BEGIN GIVEN INFORMATION

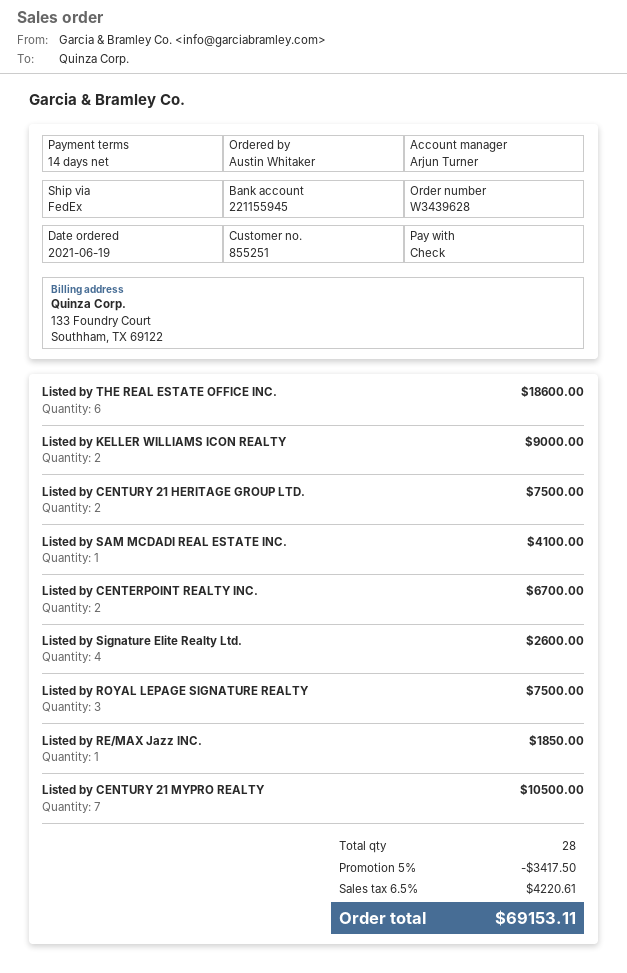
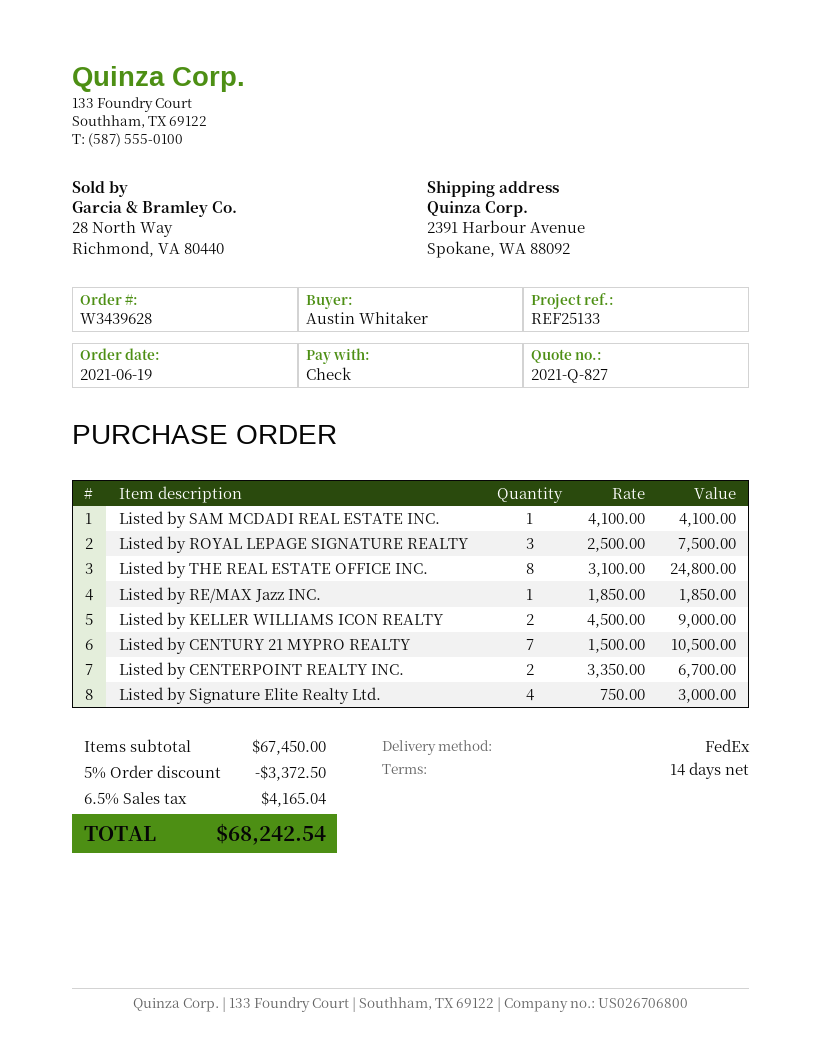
Listed by THE REAL ESTATE OFFICE INC.: 6 for 18600.00 -> 8 for 24800.00
Listed by CENTURY 21 HERITAGE GROUP LTD.: 2 for 7500.00 -> none
Listed by Signature Elite Realty Ltd.: 4 for 2600.00 -> 4 for 3000.00
discount: 5% = 3417.50 -> 5% = 3372.50
tax: 6.5% = 4220.61 -> 6.5% = 4165.04
total: 69153.11 -> 68242.54

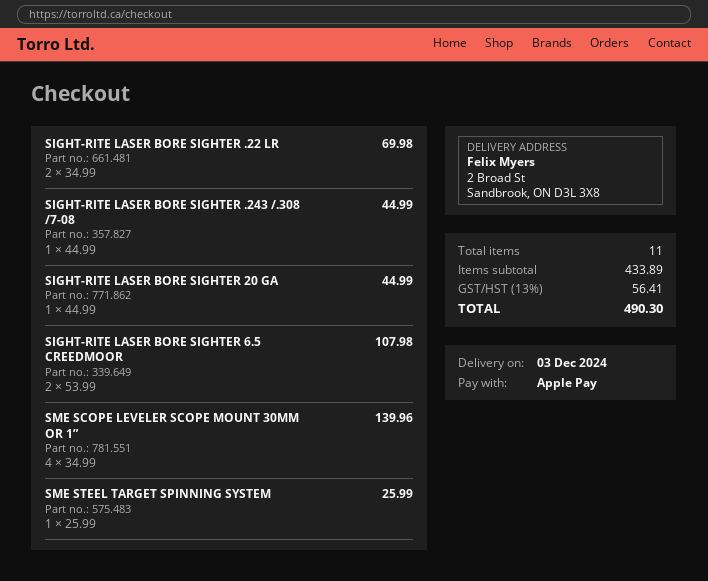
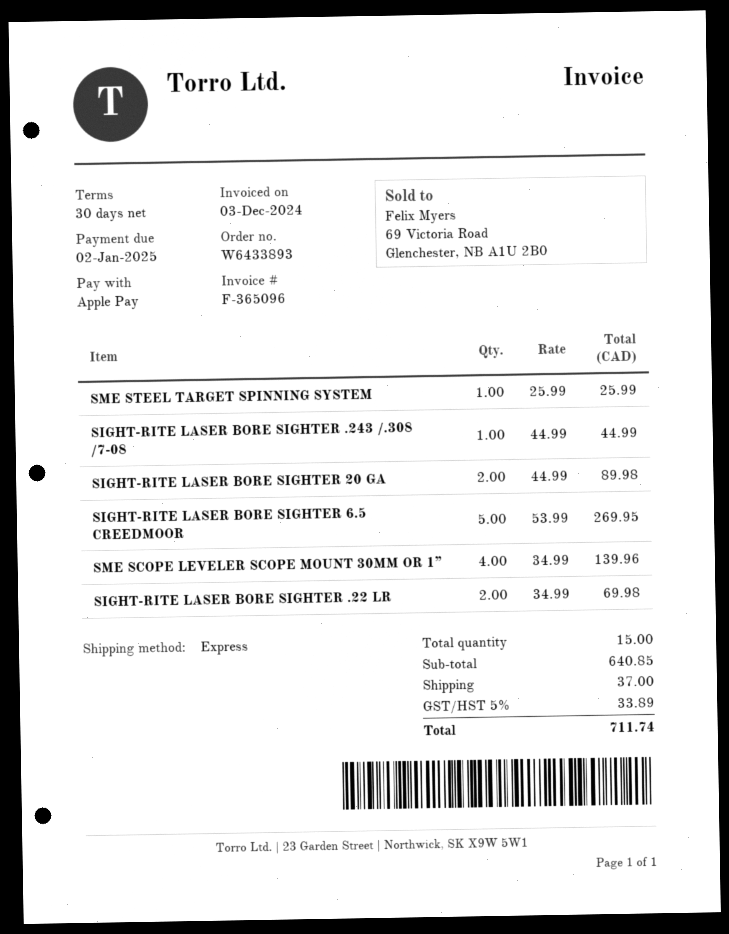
SIGHT-RITE LASER BORE SIGHTER 20 GA: 1 x 44.99 = 44.99 -> 2 x 44.99 = 89.98
SIGHT-RITE LASER BORE SIGHTER 6.5 CREEDMOOR: 2 x 53.99 = 107.98 -> 5 x 53.99 = 269.95
total quantity: 11 -> 15
subtotal: 433.89 -> 640.85
shipping: none -> 37.00
tax: 13% = 56.41 -> 5% = 33.89
total: 490.30 -> 711.74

END GIVEN INFORMATION

PROBLEM DESCRIPTION —
Please reprint the whole listing exactly and omit its pictures.

ANSWER —
Listed by THE REAL ESTATE OFFICE INC.: 6 for 18600.00 -> 8 for 24800.00
Listed by CENTURY 21 HERITAGE GROUP LTD.: 2 for 7500.00 -> none
Listed by Signature Elite Realty Ltd.: 4 for 2600.00 -> 4 for 3000.00
discount: 5% = 3417.50 -> 5% = 3372.50
tax: 6.5% = 4220.61 -> 6.5% = 4165.04
total: 69153.11 -> 68242.54

SIGHT-RITE LASER BORE SIGHTER 20 GA: 1 x 44.99 = 44.99 -> 2 x 44.99 = 89.98
SIGHT-RITE LASER BORE SIGHTER 6.5 CREEDMOOR: 2 x 53.99 = 107.98 -> 5 x 53.99 = 269.95
total quantity: 11 -> 15
subtotal: 433.89 -> 640.85
shipping: none -> 37.00
tax: 13% = 56.41 -> 5% = 33.89
total: 490.30 -> 711.74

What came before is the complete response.